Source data
"""

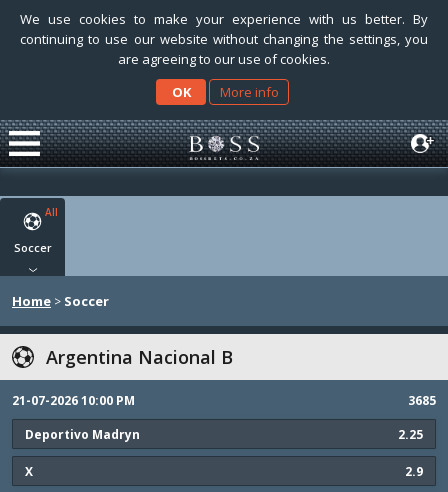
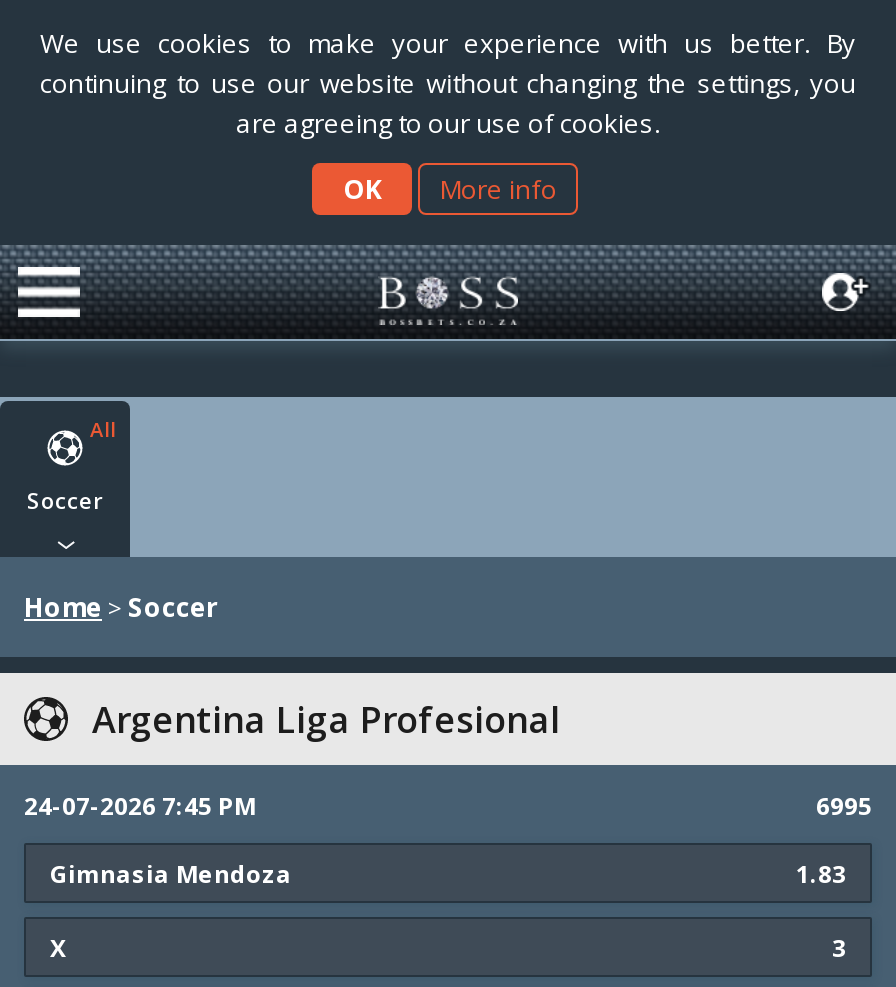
- Argentina Nacional B
+ Argentina Liga Profesional

- 21-07-2026 10:00 PM
- 3685
+ 24-07-2026 7:45 PM
+ 6995

- Deportivo Madryn
- 2.25
+ Gimnasia Mendoza
+ 1.83

- 2.9
+ 3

"""

Goal of the exercise =>
Only a number should be given: the count of lines above that contain the word "Argentina".

Answer to this task =>
2